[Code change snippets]
______________________________

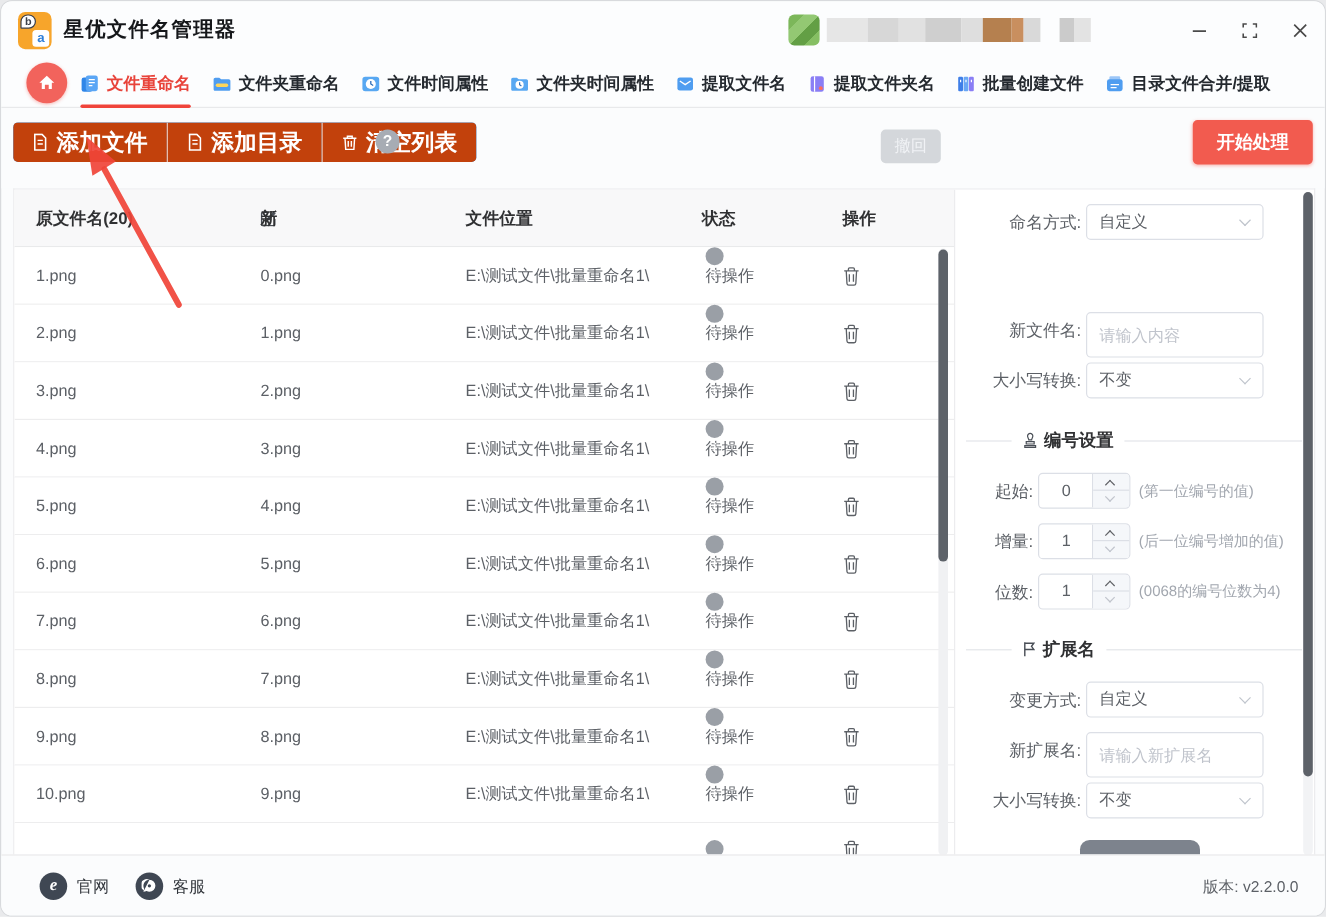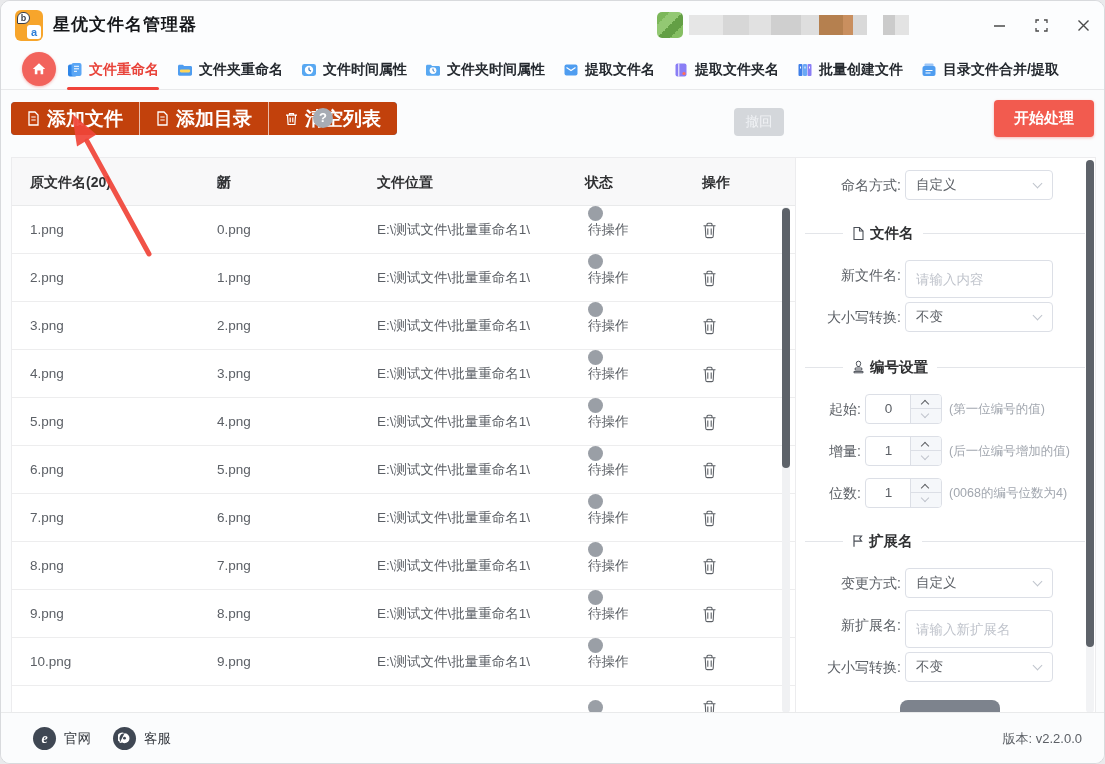--- a/index.html
+++ b/index.html
@@ -49,7 +49,7 @@
   .thead span, .thead .hcol{ position:absolute; top:0; line-height:48px;}
   .row{ position:relative; height:48px; border-bottom:1px solid #ededee; font-size:13.5px; color:#5c6066; background:#fff;}
   .row span{ position:absolute; top:0; line-height:48px; }
-  .c-old{ left:18px; } .c-new{ left:205px; } .c-path{ left:365px; } .c-status{ left:573px; } .c-op{ left:690px; }
+  .c-old{ left:18px; } .c-new{ left:205px; } .c-path{ left:376px; } .c-status{ left:573px; } .c-op{ left:690px; }
   .statwrap{ position:absolute; left:576px; top:0; height:48px; display:flex; align-items:center; gap:6px;}
   .i-info{ width:15px; height:15px; border-radius:50%; background:#9a9fa6; color:#fff; font:italic 700 10px/15px "Liberation Serif",serif; text-align:center; display:inline-block;}
   .trashbtn{ position:absolute; left:690px; top:0; height:48px; display:flex; align-items:center; cursor:pointer; background:none; border:none;}

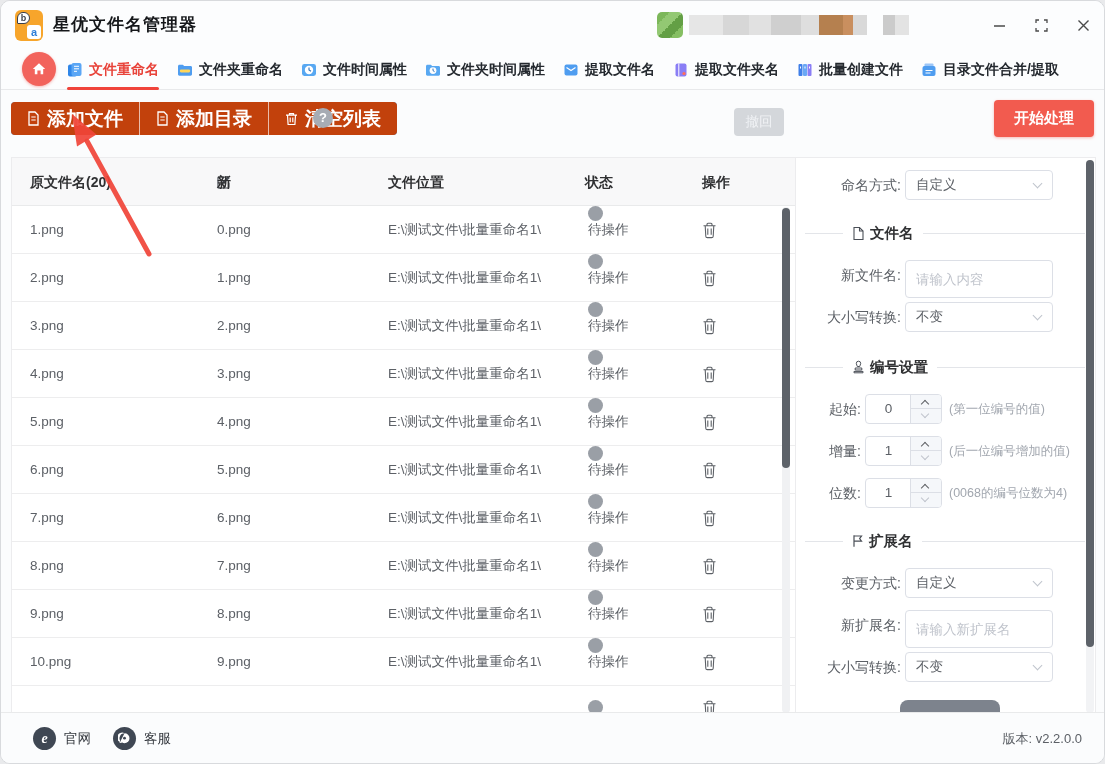--- a/index.html
+++ b/index.html
@@ -436,17 +436,6 @@
         </div>
       </div>
 
-      <div class="divider" style="top:64px;">
-        <i class="ln1"></i>
-        <span class="ttl">
-          <svg width="13" height="15" viewBox="0 0 13 15">
-              <path d="M2 1.5h5.5L11 5v8.5H2z" fill="none" stroke="#4a4f57" stroke-width="1.1"></path>
-              <path d="M7.5 1.5V5H11" fill="none" stroke="#4a4f57" stroke-width="1.1"></path>
-            </svg>
-          <b>文件名</b>
-        </span>
-        <i class="ln2"></i>
-      </div>
 
       <div class="prow" style="top:102px;">
         <span class="plabel">新文件名:</span>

______________________________

- [Exercise aim]:
An exact copy of every line above, minus the pictures, is the required output.

- [Answer to the exercise]:
--- a/index.html
+++ b/index.html
@@ -49,7 +49,7 @@
   .thead span, .thead .hcol{ position:absolute; top:0; line-height:48px;}
   .row{ position:relative; height:48px; border-bottom:1px solid #ededee; font-size:13.5px; color:#5c6066; background:#fff;}
   .row span{ position:absolute; top:0; line-height:48px; }
-  .c-old{ left:18px; } .c-new{ left:205px; } .c-path{ left:365px; } .c-status{ left:573px; } .c-op{ left:690px; }
+  .c-old{ left:18px; } .c-new{ left:205px; } .c-path{ left:376px; } .c-status{ left:573px; } .c-op{ left:690px; }
   .statwrap{ position:absolute; left:576px; top:0; height:48px; display:flex; align-items:center; gap:6px;}
   .i-info{ width:15px; height:15px; border-radius:50%; background:#9a9fa6; color:#fff; font:italic 700 10px/15px "Liberation Serif",serif; text-align:center; display:inline-block;}
   .trashbtn{ position:absolute; left:690px; top:0; height:48px; display:flex; align-items:center; cursor:pointer; background:none; border:none;}

--- a/index.html
+++ b/index.html
@@ -436,17 +436,6 @@
         </div>
       </div>
 
-      <div class="divider" style="top:64px;">
-        <i class="ln1"></i>
-        <span class="ttl">
-          <svg width="13" height="15" viewBox="0 0 13 15">
-              <path d="M2 1.5h5.5L11 5v8.5H2z" fill="none" stroke="#4a4f57" stroke-width="1.1"></path>
-              <path d="M7.5 1.5V5H11" fill="none" stroke="#4a4f57" stroke-width="1.1"></path>
-            </svg>
-          <b>文件名</b>
-        </span>
-        <i class="ln2"></i>
-      </div>
 
       <div class="prow" style="top:102px;">
         <span class="plabel">新文件名:</span>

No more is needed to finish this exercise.